Callahan got his start with UMass Boston as the hitting and catching coach for the Beacons. During his time with the team, they won the 2016 Little East regular season title and earned a spot in the NCAA Tournament. In 2017, they would win the Little East Tournament title and not only get a bid into the NCAA Tournament but advance to the College World Series.

Even though he was only with the Beacons for a few years, his time there left a lasting impression on Callahan.

"Since I didn't know I wanted to coach originally, I didn't have a lot of influences until I got to UMass Boston," Callahan said. "Brendan Eygabroat is one of the best coaches in New England. Coaching with him for two years was an eye opener. You think you know baseball until you work with someone of that caliber. I still consult him to this day on things."

After a stint at Stonehill College, Callahan was offered the opportunity of a lifetime…return to his alma mater as their head coach in 2018.

In his first season with Rams, the team finished 12-9 in the MASCAC and earned the third seed in the tournament. Kyle Hodgson was named MASCAC Pitcher of the Year while Hodgson and teammates Joe Ambrosino and Kyle Lippert earned All-Conference honors.

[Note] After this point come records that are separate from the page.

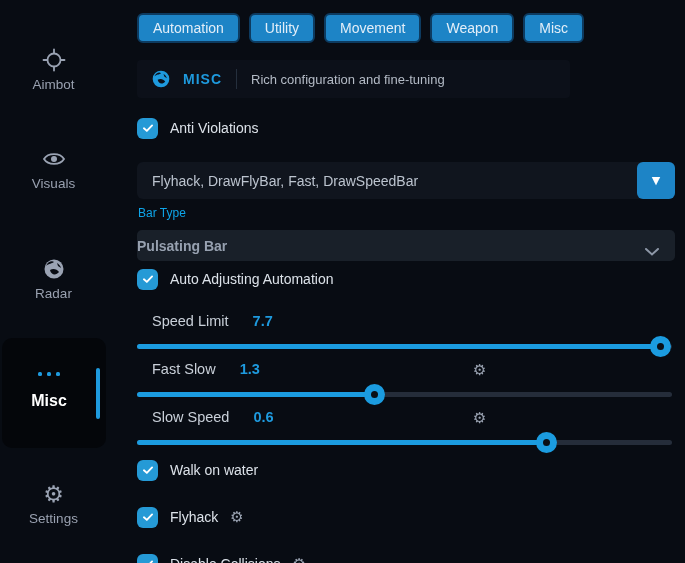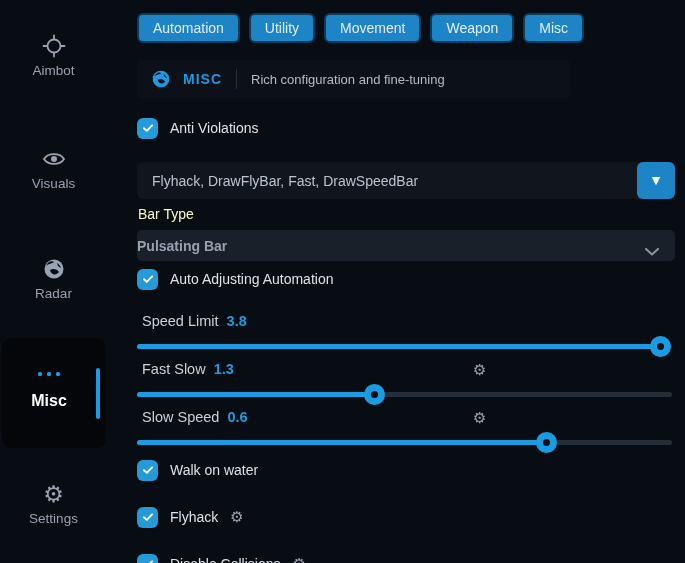--- a/index.html
+++ b/index.html
@@ -59,47 +59,47 @@
     background:#10151e; border-radius:6px; display:flex; align-items:center; cursor:pointer;
   }
   .multiselect-value { padding-left:15px; font-size:14px; color:#bcc4cf; }
   .multiselect-btn {
     position:absolute; right:0; top:0; width:38px; height:37px;
     background:#1d84c6; border:none; border-radius:6px;
     color:#ffffff; font-size:11px; cursor:pointer;
     display:flex; align-items:center; justify-content:center;
     font-family:"DejaVu Sans",sans-serif;
   }
-  .field-label { position:absolute; left:138px; font-size:14px; color:#fef9c3; }
+  .field-label { position:absolute; left:138px; font-size:12px; color:#0ea5e9; }
   .select {
     position:absolute; left:137px; top:230px; width:538px; height:31px;
     background:#192029; border-radius:5px; display:flex; align-items:center; cursor:pointer;
   }
   .select-value { font-size:14px; font-weight:bold; color:#97a1b0; }
   .select-chevron { position:absolute; right:16px; top:12px; }
   
-  .slider-label { position:absolute; left:142px; font-size:14.5px; color:#c9d0d9; display:flex; gap:8px; align-items:center; }
+  .slider-label { position:absolute; left:152px; font-size:14.5px; color:#c9d0d9; display:flex; gap:24px; align-items:center; }
   .slider-value { color:#1e9ade; font-weight:bold; font-size:14.5px; }
   .slider { position:absolute; left:137px; width:535px; height:21px; cursor:pointer; }
   .slider-track { position:absolute; left:0; right:0; top:8px; height:5px; background:#252d3a; border-radius:3px; }
   .slider-fill { position:absolute; left:0; top:8px; height:5px; background:#1b9ce0; border-radius:3px; }
   .slider-handle {
     position:absolute; top:0; width:21px; height:21px; margin-left:-10px;
     background:#1b9ce0; border-radius:50%;
     display:flex; align-items:center; justify-content:center;
   }
   .slider-handle i { width:7px; height:7px; background:#0a0f16; border-radius:50%; }
   .gear-abs { position:absolute; left:473px; }
 </style>
 </head>
 <body>
 
 <div class="app">
 
-  <div class="side-item" style="top:34px">
+  <div class="side-item" style="top:48px">
     <span class="side-icon">
       <svg width="24" height="24" viewBox="0 0 24 24" fill="none" stroke="#9aa3b3" stroke-width="1.8" stroke-linecap="round">
         <circle cx="12" cy="12" r="6.5"></circle>
         <line x1="12" y1="1.5" x2="12" y2="5"></line>
           <line x1="12" y1="19" x2="12" y2="22.5"></line>
         <line x1="1.5" y1="12" x2="5" y2="12"></line>
           <line x1="19" y1="12" x2="22.5" y2="12"></line>
       </svg>
     </span>
     <span>Aimbot</span>
@@ -196,21 +196,21 @@
     <span class="checkbox">
       <svg width="14" height="14" viewBox="0 0 24 24" fill="none" stroke="#ffffff" stroke-width="3.2" stroke-linecap="round" stroke-linejoin="round">
           <polyline points="5 12.5 10 17 19 7.5"></polyline>
         </svg>
     </span>
     <span class="check-label">Auto Adjusting Automation</span>
   </div>
 
   <div class="slider-label" style="top:313px">
     <span>Speed Limit</span>
-    <span class="slider-value">3.8</span>
+    <span class="slider-value">7.7</span>
   </div>
   <div class="slider" style="top:336px">
     <div class="slider-track"></div>
     <div class="slider-fill" style="width: 97.8%;"></div>
     <div class="slider-handle" style="left: 97.8%;">
         <i></i>
       </div>
   </div>
 
   <div class="slider-label" style="top:361px">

Despite only being a few years older than the student-athletes he coaches, Callahan embraces the age difference. He feels like he is at the perfect age to relate to them but can still share his experience and understanding of where they are. His door is always open if they have questions or issues. He wants them to know hes understands them but is stern enough to not allow them to get away with anything.

An education and chance to play collegiate baseball weren't the only things that Framingham State gave Callahan. While he was there, he met fiancé Kelly German, who was a field hockey student-athlete for the Rams. When he isn't coaching or spending time with Kelly, he loves to make the drive down 495 to the Cape to play some golf.

Looking back on his time as a student-athlete, a few of his fondest memories were of Senior Day and graduation. Celebrating those occasions with his teammates, several of who are in his wedding party, meant the world to him because of how hard they worked to get there. It is that work ethic that he wants future student-athletes to embrace when it comes to their collegiate careers.

"Keep working," Callahan said. "It all pays off. Dedicate yourself in the classroom and practice. If you truly focus on one thing at a time, you will be successful. The worst thing to do is to try and do 20 things at once. Prioritize your work load. Once that happens, everything will fall into place."